Russian puppet and stage designer. From 1936 to 1970, on the invitation of Lenora Shpet, Boris Tuzlukov was the chief puppet and stage designer at the theatre that would become known as the Gosudarstvenny akademichesky tsentralny teatr kukol imeni S.V. Obraztsova (Sergei Obraztsov State Academic Central Puppet Theatre). He staged more than twenty-five productions for the theatre. His romantic talent helped to increase the importance of the fairy tale in the repertoires designed, respectively, for children and adults and he added his own touches to the comic and satirical tendencies of Sergei Obraztsov.
The most well known of his twenty-five productions for children and adults are Kot v sapogakh (Puss in Boots, 1936), Volshebnaya lampa Aladdina (Aladdin’s Magic Lamp, 1940), Korol olen (The King Stag, 1943), Maugli (Mowgli, 1945), Solomennaya shlyapka (The Straw Hat, 1959), Bozhestvennaya komedia (The Divine Comedy, 1961), I-go-go! (Russian onomatopoeia imitating the neighing of a horse, 1964), Noev kovcheg (Noah’s Ark, 1968). Each of his productions was experimental in one of the areas of the puppet scenography: the arrangement of the stage space, the technology of the puppets, or the stage lighting. A perfectionist, Tuzlukov also participated in the staging, determining the sequential order of the scenes and the overall rhythm of the action.

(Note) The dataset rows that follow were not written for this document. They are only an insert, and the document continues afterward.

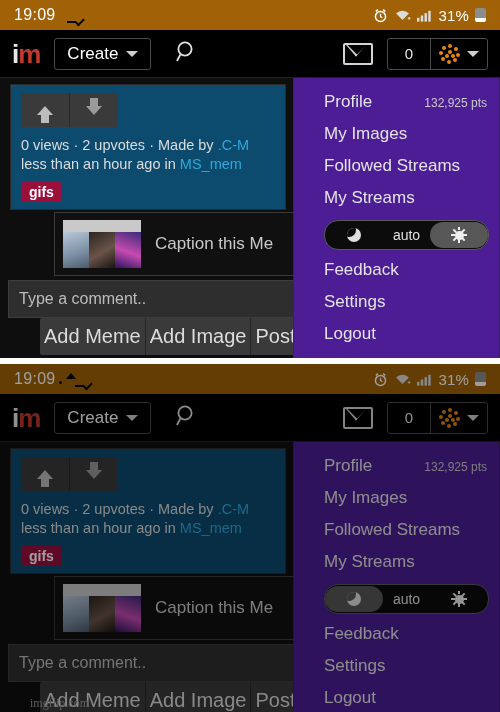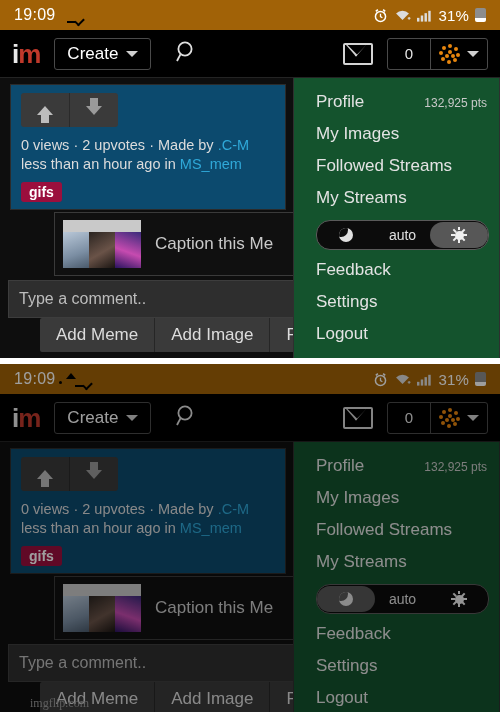--- a/index.html
+++ b/index.html
@@ -92,8 +92,8 @@
   .abtn + .abtn{border-left:1px solid #262626;}
 
   
-  .menu{position:absolute;right:0;top:0;width:207px;background:#14532d;
-    border:1px solid #2f2f2f;border-top:none;padding:8px 0 10px 8px;box-sizing:border-box;z-index:9;}
+  .menu{position:absolute;right:0;top:0;width:207px;background:#4c1d95;
+    border:1px solid #2f2f2f;border-top:none;padding:8px 0 10px 16px;box-sizing:border-box;z-index:9;}
   .mrow{display:flex;align-items:baseline;padding:6px 0 6px 14px;}
   .mlabel{color:#e3e3e3;font-size:17px;}
   .mpts{margin-left:auto;margin-right:12px;color:#c9c9c9;font-size:12px;}

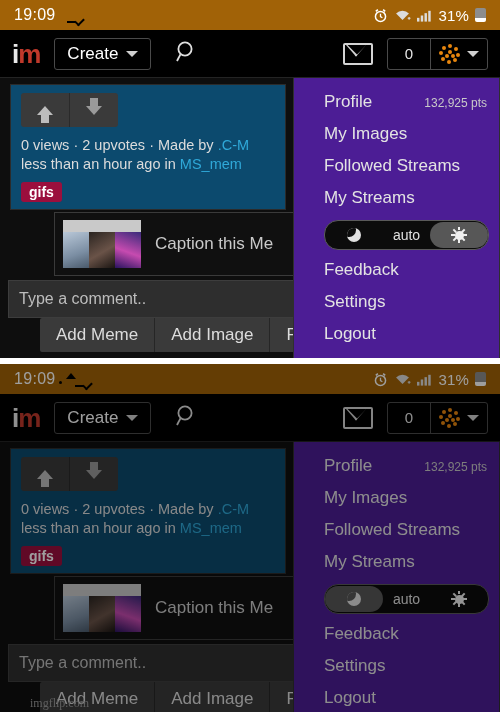--- a/index.html
+++ b/index.html
@@ -88,7 +88,7 @@
   .comment-ph{color:#bdbdbd;font-size:16px;margin-left:10px;text-align:right;}
 
   .btn-row{position:absolute;left:40px;top:240px;display:flex;background:#3a3a3a;border-radius:2px;}
-  .abtn{color:#dcdcdc;font-size:17px;padding:7px 16px;white-space:nowrap;}
+  .abtn{color:#dcdcdc;font-size:20px;padding:7px 4px;white-space:nowrap;}
   .abtn + .abtn{border-left:1px solid #262626;}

The dominant position of the Sergei Obraztsov State Academic Central Puppet Theatre in the Soviet State hierarchy provided Tuzlukov a certain freedom of expression, while, paradoxically, canonizing his experiments. Thus, in the 1940s and 1950s, Tuzlukov inadvertently became a model for Soviet puppeteers. However, in imitating him, these puppeteers lacked the freshness and authenticity of the original. For many years, puppetry students had the opportunity to learn from Boris Tuzlukov at special courses set up at the Sergei Obraztsov Central Puppet Theatre.
(See Russia.)
Bibliography
- Khudozhnik Boris Tuzlukov [Boris Tuzlukov, an Artist]. Moscow: Vserossiyskoye Teatralnoye Obschestvo, 1983.